If Hato was an inevitable natural disaster, then the devastating “Macau Shutdown” that took place after, i.e. rubbish blocking the whole city, electricity and water cut for days, and the huge chaos and even paralysis of the whole city, were to a great extent caused by man-made mistakes of the city’s management.
At those moments, I couldn’t help but remember an apocalyptic fiction I read a few years back, Hong Kong Shutdown, which was written by the renowned Hong Kong writer Jozev. In 2008, he published a long fiction work Blood and Steel which had great success. Hong Kong Shutdown was written from 2010 to 2011 and was published weekly in the Hong Kong Economic Journal. During that time, when the fiction was published weekly, many readers would share it on the Internet, resulting in a great deal of discussion about what a Hong Kong doomsday would be like. And because of this, when the fiction was done being published in the newspaper, some publication houses in Hong Kong and Taiwan grouped the whole collection and published it in a single book.

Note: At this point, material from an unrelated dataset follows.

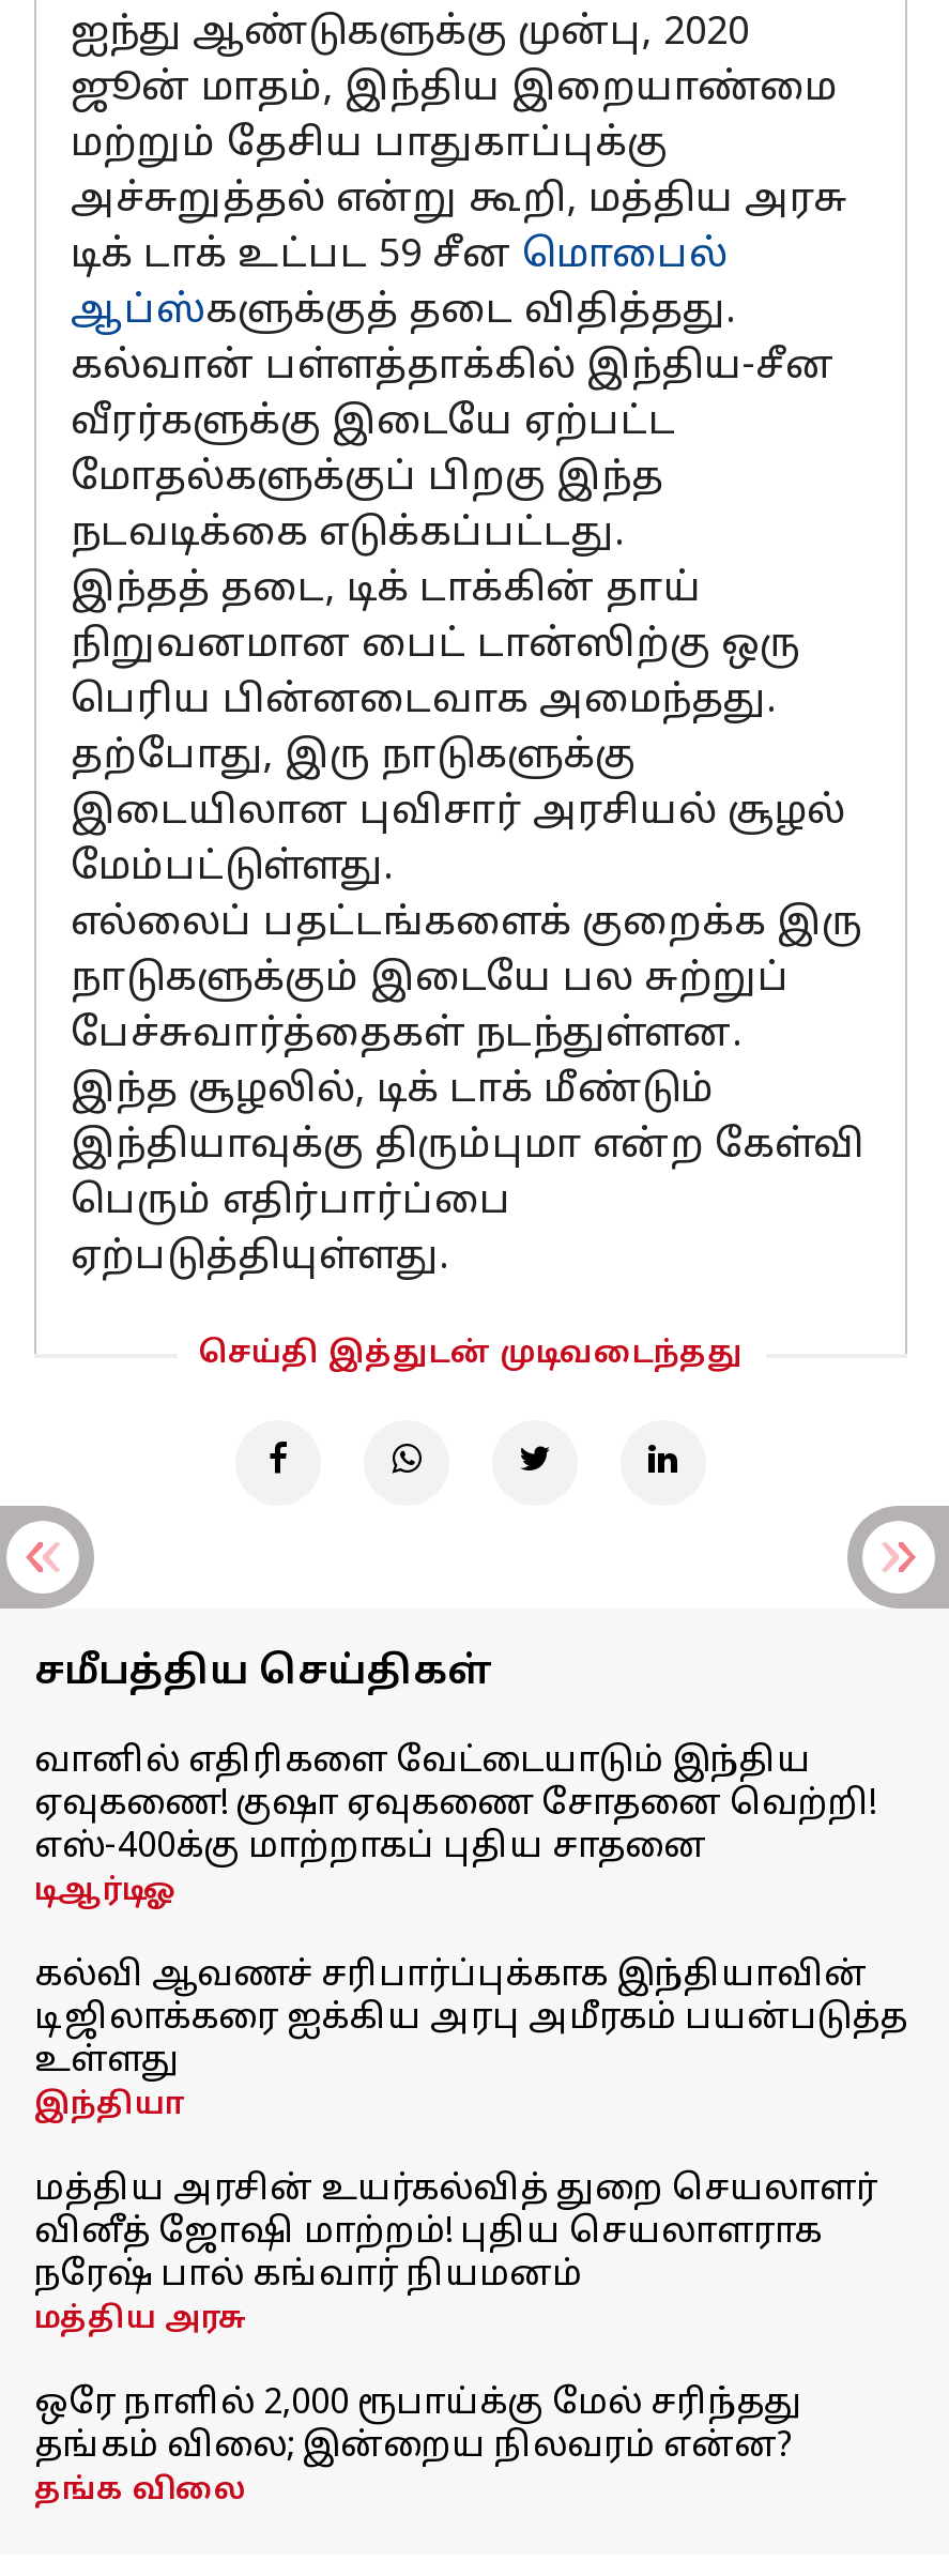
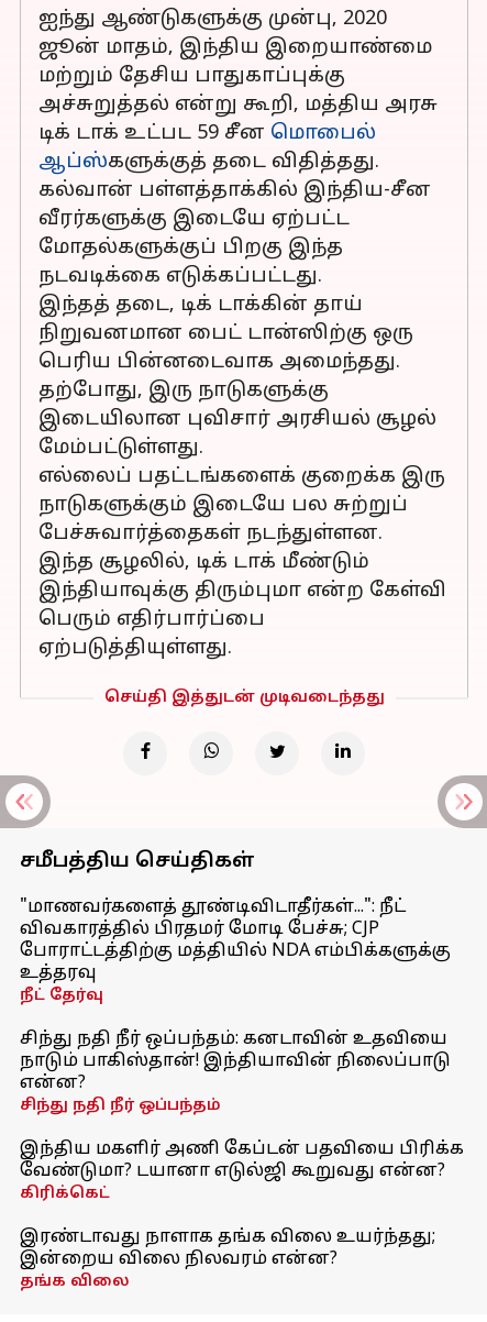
[34,1741,875,1910] வானில் எதிரிகளை வேட்டையாடும் இந்திய | ஏவுகணை! குஷா ஏவுகணை சோதனை வெற்றி! | எஸ்-400க்கு மாற்றாகப் புதிய சாதனை | டிஆர்டிஓ -> [20,896,451,1005] "மாணவர்களைத் தூண்டிவிடாதீர்கள்...": நீட் | விவகாரத்தில் பிரதமர் மோடி பேச்சு; CJP | போராட்டத்திற்கு மத்தியில் NDA எம்பிக்களுக்கு | உத்தரவு | நீட் தேர்வு
[34,1955,907,2124] கல்வி ஆவணச் சரிபார்ப்புக்காக இந்தியாவின் | டிஜிலாக்கரை ஐக்கிய அரபு அமீரகம் பயன்படுத்த | உள்ளது | இந்தியா -> [20,1028,451,1115] சிந்து நதி நீர் ஒப்பந்தம்: கனடாவின் உதவியை | நாடும் பாகிஸ்தான்! இந்தியாவின் நிலைப்பாடு | என்ன? | சிந்து நதி நீர் ஒப்பந்தம்
[34,2169,877,2338] மத்திய அரசின் உயர்கல்வித் துறை செயலாளர் | வினீத் ஜோஷி மாற்றம்! புதிய செயலாளராக | நரேஷ் பால் கங்வார் நியமனம் | மத்திய அரசு -> [20,1138,464,1203] இந்திய மகளிர் அணி கேப்டன் பதவியை பிரிக்க | வேண்டுமா? டயானா எடுல்ஜி கூறுவது என்ன? | கிரிக்கெட்
[34,2383,802,2469] ஒரே நாளில் 2,000 ரூபாய்க்கு மேல் சரிந்தது | தங்கம் விலை; இன்றைய நிலவரம் என்ன? -> [20,1226,435,1270] இரண்டாவது நாளாக தங்க விலை உயர்ந்தது; | இன்றைய விலை நிலவரம் என்ன?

The story of Hong Kong Shutdown is not set in a specific year; it is simply marked as year 201X. The main character, Ah Kit is playing zombie video games at home when suddenly there is power blackout across the whole of Hong Kong. The disaster is caused when an army plane crashes in the middle of the city in Causeway Bay, leaking out a highly infectious biochemical substance. Hong Kong is sealed up within a radius of 500 kilometers, all border gates with Mainland China are closed;
electricity, water and telecommunications are all cut. The whole of Hong Kong becomes paralyzed, and people start to panic and fight for resources and their survival. Horrors such as killing one another and even eating one another occur within 24 hours, turning Hong Kong from a highly civilized, rich and modern city into something unimaginable…
This type of 'Post-Apocalyptic' work is not uncommon in western literature and cinema, but it is indeed quite rare in Chinese fiction. The descriptions of how human psychology reacts to a disaster were so vivid that it caused my curiosity to read it a few years ago. Now, after I have seen how Macau was destroyed by Hato, my imagination was given a taste of real experience on the subject.
And of course, apart from the apocalyptic image of the city, what is interesting in Hong Kong Shutdown is the hidden metaphors in it. If one is familiar with the recent political storms and the ups and downs of the different currents of thinking in Hong Kong, it is not difficult to see that the book provides lots of associations and comparisons that are worth reflecting upon.